Inventors: 陈天石; 李韦; 郭崎; 陈云霁
Original assignee: Shanghai Cambricon Information Technology Co Ltd
Current assignee: Shanghai Cambricon Information Technology Co Ltd
Priority date: 2016-12-26
Filing date: 2016-12-26
Publication date: 2018-07-03
Anticipated expiration: 2036-12-26
Also published as: CN108241484B; TWI736716B; TW201824097A

Abstract

The present invention provides a kind of neural computing device and method based on high bandwidth memory, neural computing device includes at least one high bandwidth memory, each high bandwidth memory includes multiple memories that stack adds up, neural network accelerator, it is electrically connected with high bandwidth memory, data exchange is carried out between neural network accelerator and high bandwidth memory, and performs neural computing.The present invention can greatly improve memory bandwidth, and memory of the high broadband memory as neural computing device can carry out input data and the data exchange of operational parameter so that the IO times greatly shorten between buffer and memory faster；Since high broadband memory is stacked structures, lateral plane space is not take up, the area of neural computing device can be greatly reduced, the area of neural computing device can be contracted to about the 5% of the prior art；Reduce the power consumption of neural computing device.

Description

Neural computing device and method based on high bandwidth memory

Technical field

The present invention relates to the applications that high-performance is stored in neural computing field, especially a kind of to be stored based on high bandwidth The neural computing device and method of device.

Background technology

Artificial intelligence field is developing rapidly at present, and machine learning is also in the every aspect for affecting people's life.Make For one, machine learning field important component, the research in terms of neural network is also that industrial quarters and academia pay close attention to simultaneously Hot spot.Due to data volume huge in neural computing, how accelerans network algorithm, which performs to become, needs us to solve Major issue.Therefore dedicated neural computing device comes into being.

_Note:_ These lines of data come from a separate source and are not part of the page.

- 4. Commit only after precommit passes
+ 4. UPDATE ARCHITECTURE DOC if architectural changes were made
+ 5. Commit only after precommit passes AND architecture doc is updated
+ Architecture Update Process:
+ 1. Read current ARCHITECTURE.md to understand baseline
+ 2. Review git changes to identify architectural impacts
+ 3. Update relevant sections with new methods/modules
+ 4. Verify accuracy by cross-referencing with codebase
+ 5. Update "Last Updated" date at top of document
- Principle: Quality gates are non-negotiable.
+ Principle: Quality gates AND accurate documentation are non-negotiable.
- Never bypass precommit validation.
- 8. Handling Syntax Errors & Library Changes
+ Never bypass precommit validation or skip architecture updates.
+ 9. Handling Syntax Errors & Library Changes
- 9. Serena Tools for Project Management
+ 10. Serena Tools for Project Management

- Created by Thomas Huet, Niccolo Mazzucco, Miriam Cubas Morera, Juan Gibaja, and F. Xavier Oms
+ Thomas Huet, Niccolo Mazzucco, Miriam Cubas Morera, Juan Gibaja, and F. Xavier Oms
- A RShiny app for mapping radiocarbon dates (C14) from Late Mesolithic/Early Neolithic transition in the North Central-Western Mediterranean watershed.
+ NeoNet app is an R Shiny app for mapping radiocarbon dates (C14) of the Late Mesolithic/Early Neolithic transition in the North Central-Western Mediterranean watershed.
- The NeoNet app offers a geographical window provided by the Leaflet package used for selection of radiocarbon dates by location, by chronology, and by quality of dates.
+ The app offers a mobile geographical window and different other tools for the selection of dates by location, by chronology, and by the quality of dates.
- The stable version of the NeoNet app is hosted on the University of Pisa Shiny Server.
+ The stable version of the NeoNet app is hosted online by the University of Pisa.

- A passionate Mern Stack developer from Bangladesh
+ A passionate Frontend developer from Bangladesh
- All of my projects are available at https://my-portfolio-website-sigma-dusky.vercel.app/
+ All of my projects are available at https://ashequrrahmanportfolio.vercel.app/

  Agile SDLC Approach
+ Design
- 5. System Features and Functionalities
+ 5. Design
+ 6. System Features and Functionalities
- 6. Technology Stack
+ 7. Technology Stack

The type of dynamic random access memory area DRAM used in the framework of current stage neural computing device is big Mostly GDDR4 or GDDR5.However in neural computing device, due to needing to consider bandwidth, performance, power consumption and area side The problem of face, GDDR4 or GDDR5 cannot fully meet the needs of neural computing device, and technology development also has been enter into Bottleneck period.The bandwidth per second for increasing 1GB will bring more power consumptions, no matter this is for designer or consumer It is not a wisdom, efficient or worthwhile selection.Meanwhile also there is be difficult to reduce seriously asking for area by GDDR4 or GDDR5 Topic.Therefore, GDDR4 or GDDR5 will hinder the sustainable growth of neural computing device performance gradually.

Invention content

(1) technical problems to be solved

In view of this, it is a primary object of the present invention to provide a kind of neural computing device and method, for solving The bottleneck of the bandwidth that neural computing device presented above is faced, energy consumption, area etc..

(2) technical solution

The present invention provides a kind of neural computing device based on high bandwidth memory, including：At least one high band Wide memory, each high bandwidth memory include multiple memories that stack adds up；Neural network accelerator, with the high band Wide memory is electrically connected, and data exchange is carried out, and perform nerve between the neural network accelerator and high bandwidth memory Network calculations.

Preferably, the neural network accelerator includes：Memory interface, HBM Memory controls module, buffer, buffering control Molding block, neural processing unit；Pass through the memory interface and HBM Memory controls between the high bandwidth memory and buffer Module exchanges data, and the HBM Memory controls module carries out the high bandwidth memory and buffer that clock is synchronous and bit wide Matching；The buffer exchanges data with neural processing unit by the cushioning control module, the neural processing unit into Row neural computing.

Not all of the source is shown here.